Die Tunnel verbinden die einzelnen Stationen, aber U-Bahnen fahren nicht mehr und die Ausgänge nach oben sind verbarrikadiert und werden streng bewacht. In den Tunneln geschehen seltsame Dinge. Auf der Oberfläche haben sich eigenartige Lebensformen entwickelt, wie zum Beispiel die „Schwarzen“, die versuchen in die U-Bahn einzudringen.
In dieser Welt lebt der zwanzigjährige Artjom, eine Waise, mit seinem Ziehvater. Ihre Station wird von den Schwarzen bedroht, da Artjom als Kind mit seinen Freunden die Sperre zur Oberwelt geöffnet und nicht wieder geschlossen hat.
Als der Soldat Hunter erscheint, mit dem Auftrag, das Tor nach oben zu schließen, bittet er Artjom, im Falle seines Verschwindens in die Polis zu gehen, um die Menschen vor der Gefahr zu warnen.
Der Leser ahnt es: Artjom macht sich auf die Reise, erlebt seltsame Abenteuer und Gefahren und wird von Träumen und Ahnungen geplagt. Er hält sich sogar eine Weile an der Oberfläche auf und es gelingt ihm schließlich, die Schwarzen, die im Botanischen Garten leben, mit Hilfe einer Rakete zu vernichten.
Damit sind die Probleme aber nicht gelöst.
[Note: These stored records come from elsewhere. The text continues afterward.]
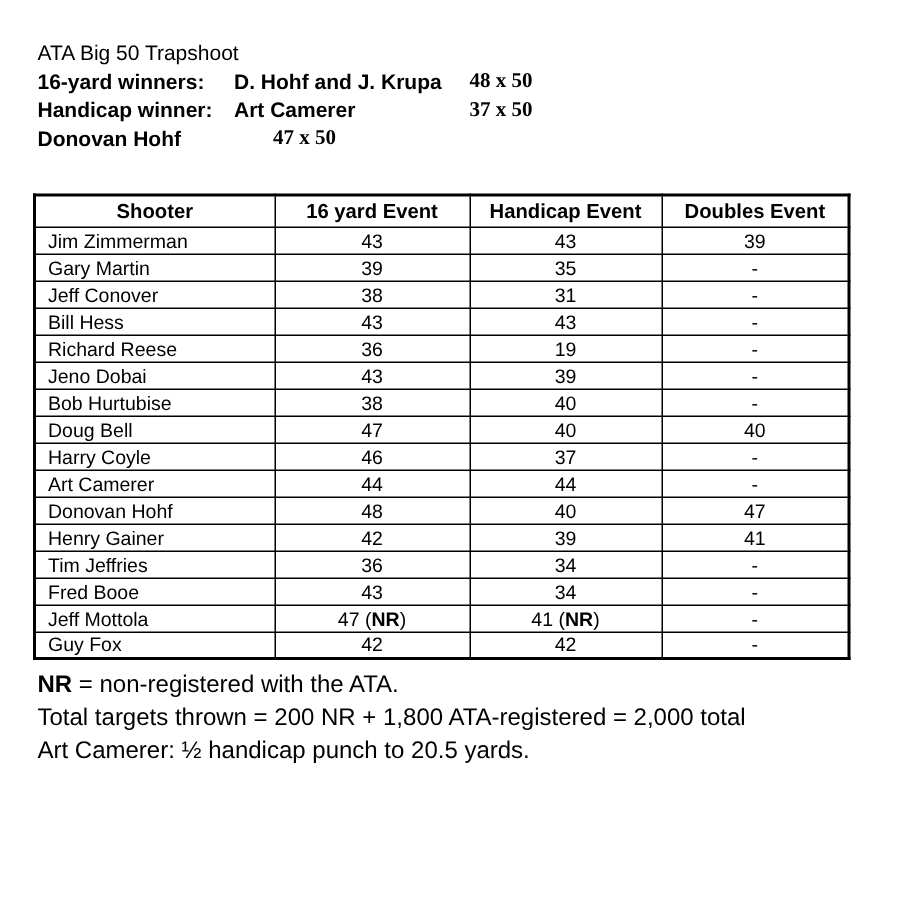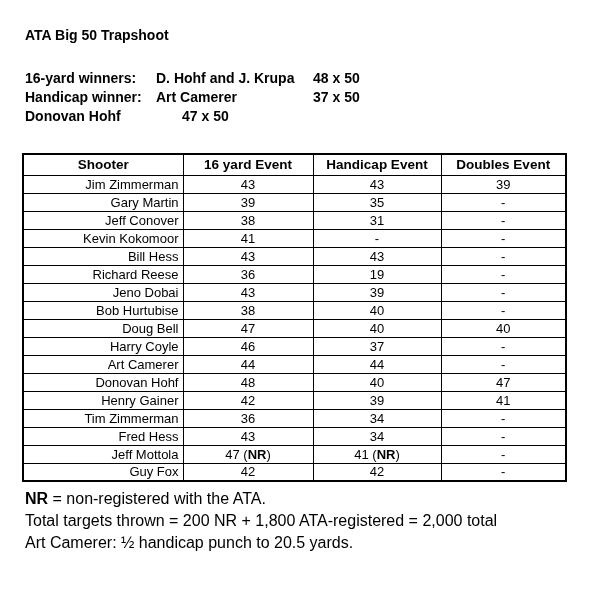--- a/index.html
+++ b/index.html
@@ -14,7 +14,7 @@
   }
   .page { padding: 25px 0 0 25px; }
 
-  .title-block { font-weight: bold; font-size: 14px; line-height: 20px; }
+  .title-block { font-weight: normal; font-size: 14px; line-height: 20px; }
 
   .winners { margin-top: 24px; font-weight: bold; font-size: 14px; }
   .winner-row { display: flex; line-height: 19px; }

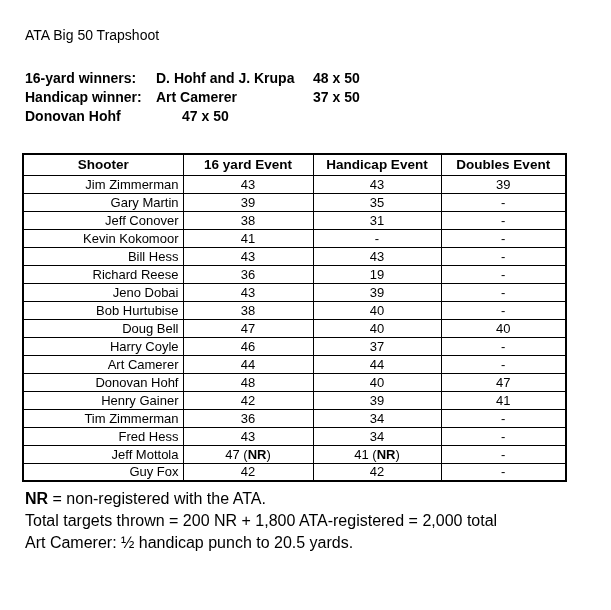--- a/index.html
+++ b/index.html
@@ -16,7 +16,7 @@
 
   .title-block { font-weight: normal; font-size: 14px; line-height: 20px; }
 
-  .winners { margin-top: 24px; font-weight: bold; font-size: 14px; }
+  .winners { font-weight: bold; font-size: 14px; }
   .winner-row { display: flex; line-height: 19px; }
   .winner-label { width: 131px; }
   .winner-name  { width: 157px; }

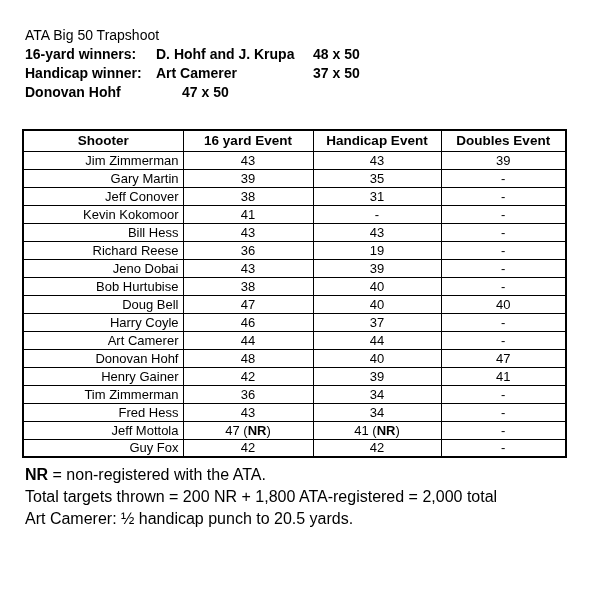--- a/index.html
+++ b/index.html
@@ -20,7 +20,7 @@
   .winner-row { display: flex; line-height: 19px; }
   .winner-label { width: 131px; }
   .winner-name  { width: 157px; }
-  .winner-score { width: 70px; }
+  .winner-score { width: 70px; font-family: Liberation Serif, serif; }
 
   table.scores {
     border-collapse: collapse;

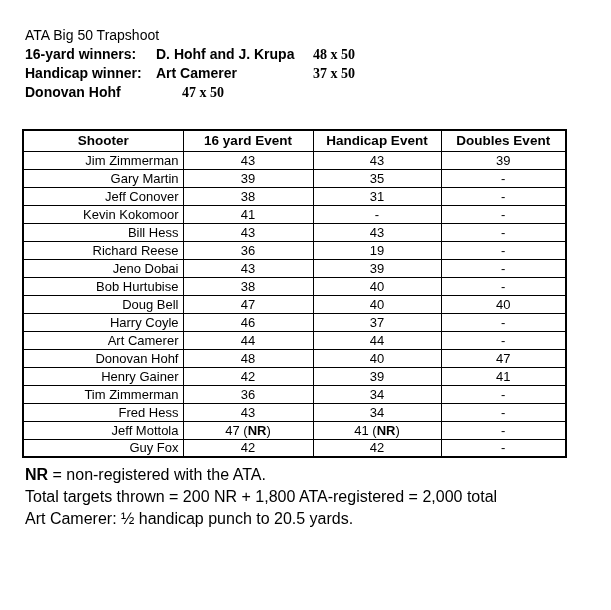--- a/index.html
+++ b/index.html
@@ -48,7 +48,7 @@
     padding: 0 4px;
     line-height: 1;
   }
-  table.scores td.shooter { text-align: right; padding-left: 8px; margin-left: 24px; }
+  table.scores td.shooter { text-align: left; padding-left: 8px; margin-left: 24px; }
 
   .notes { margin-top: 6px; font-size: 16px; line-height: 22px; }
   .note b { font-weight: bold; }

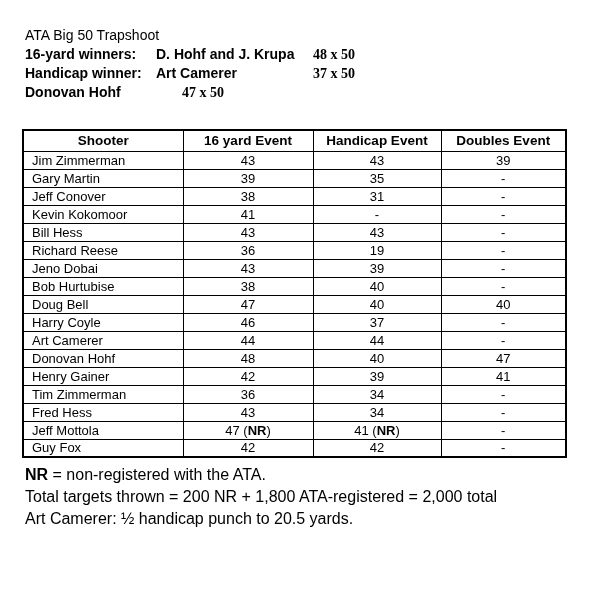--- a/index.html
+++ b/index.html
@@ -114,12 +114,6 @@
           <td>-</td>
         </tr>
         <tr>
-          <td class="shooter">Kevin Kokomoor</td>
-          <td>41</td>
-          <td>-</td>
-          <td>-</td>
-        </tr>
-        <tr>
           <td class="shooter">Bill Hess</td>
           <td>43</td>
           <td>43</td>

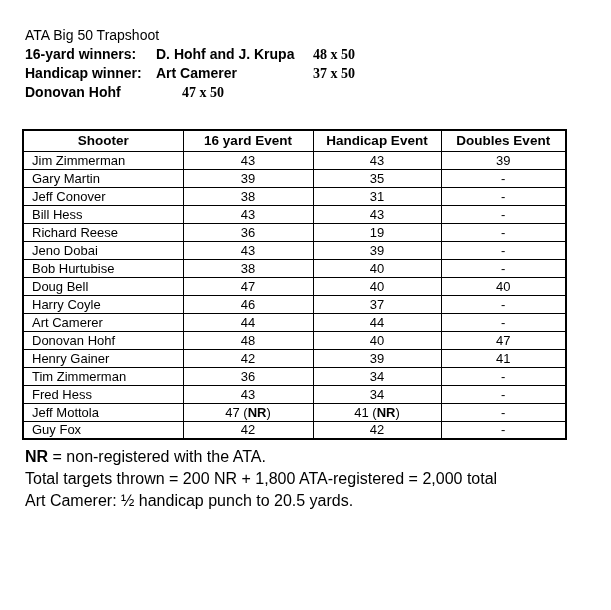--- a/index.html
+++ b/index.html
@@ -168,7 +168,7 @@
           <td>41</td>
         </tr>
         <tr>
-          <td class="shooter">Tim Zimmerman</td>
+          <td class="shooter">Tim Jeffries</td>
           <td>36</td>
           <td>34</td>
           <td>-</td>

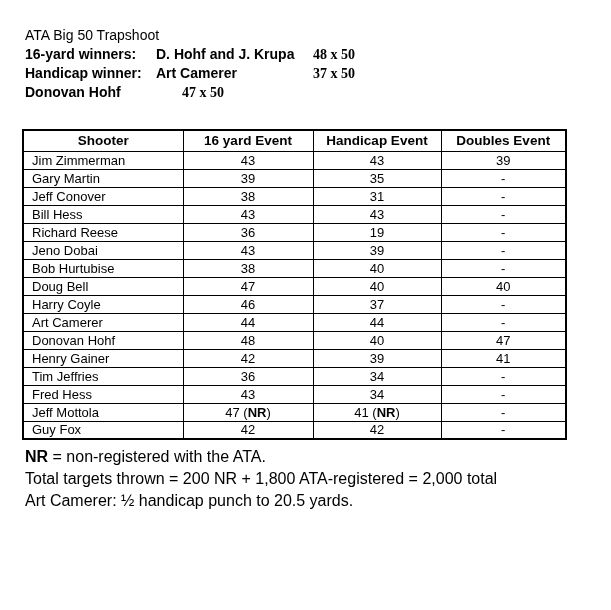--- a/index.html
+++ b/index.html
@@ -174,7 +174,7 @@
           <td>-</td>
         </tr>
         <tr>
-          <td class="shooter">Fred Hess</td>
+          <td class="shooter">Fred Booe</td>
           <td>43</td>
           <td>34</td>
           <td>-</td>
Nichts ist so, wie es scheint, und Artjom muss erkennen, dass er schuldig geworden ist, so schuldig wie die Zerstörer vor ihm.
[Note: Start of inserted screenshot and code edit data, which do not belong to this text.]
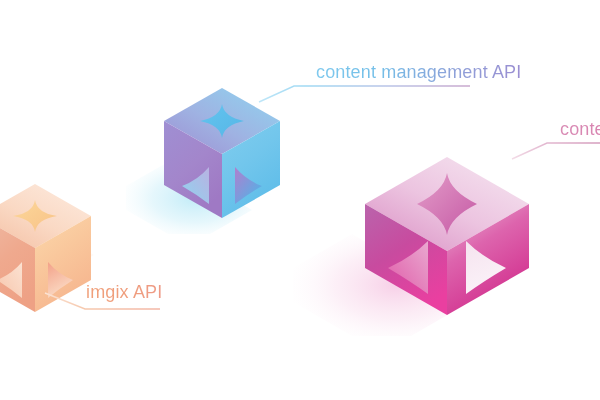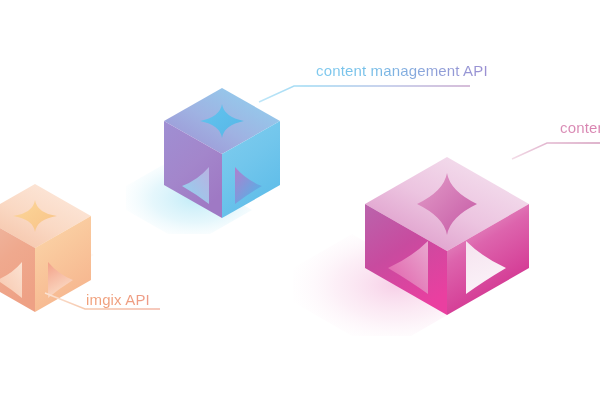--- a/index.html
+++ b/index.html
@@ -13,7 +13,7 @@
   #stage{position:absolute;inset:0;width:600px;height:400px;}
   .label{
     position:absolute;
-    font-size:15px;
+    font-size:18px;
     letter-spacing:.15px;
     white-space:nowrap;
     font-family:"Liberation Sans", sans-serif;

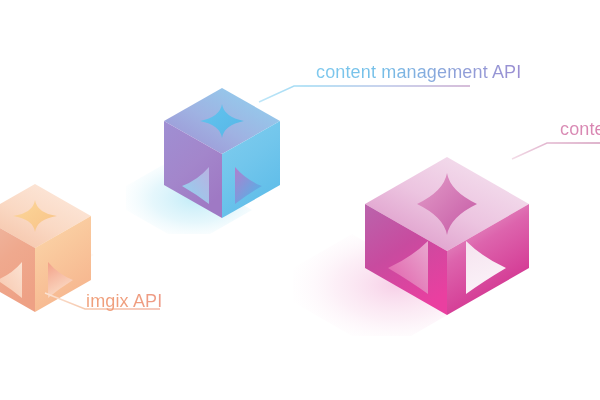--- a/index.html
+++ b/index.html
@@ -24,7 +24,7 @@
   #lbl-cms{ left:316px; top:62px;
     background-image:linear-gradient(90deg,#7fc9ee 0%,#74bfe8 30%,#8f9fd8 70%,#9b8fd2 100%);
   }
-  #lbl-imgix{ left:86px; top:291px;
+  #lbl-imgix{ left:86px; top:282px;
     background-image:linear-gradient(90deg,#f0a07a 0%,#ef9d7d 60%,#ee9b88 100%);
   }
   #lbl-right{ left:560px; top:119px;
Dmitry Glukhovsky ist es gelungen, in diesen Romanen eine vollständig andere Welt zu erschaffen, das Leben im Untergrund ist faszinierend, was passiert, oft überraschend. Leider bleiben dabei die Charaktere der einzelnen Akteure schemenhaft, es ist, als würde man auch als Leser im Dunklen tappen – wie Artjom, der die Wahrheit zu spät erkennt.
Dmitry Glukhovsky hat den Rohentwurf seiner drei Metro-Romane zuerst im Internet veröffentlicht, sodass seine Leser an der endgültigen Gestaltung der Werke mitarbeiten konnten. Manchmal ist das zu merken, wenn Erzählstränge im Nichts münden und auf einmal völlig neue Aspekte auftauchen. Aber vielleicht ist dies ja auch ein gewolltes Abbild der Stadt im Untergrund, wo in jedem Tunnel eine Überraschung lauern kann, manchmal auch einfach nur eine Sackgasse.
Ein spannendes Buch, dessen Inhalt zum „Abtauchen“ einlädt.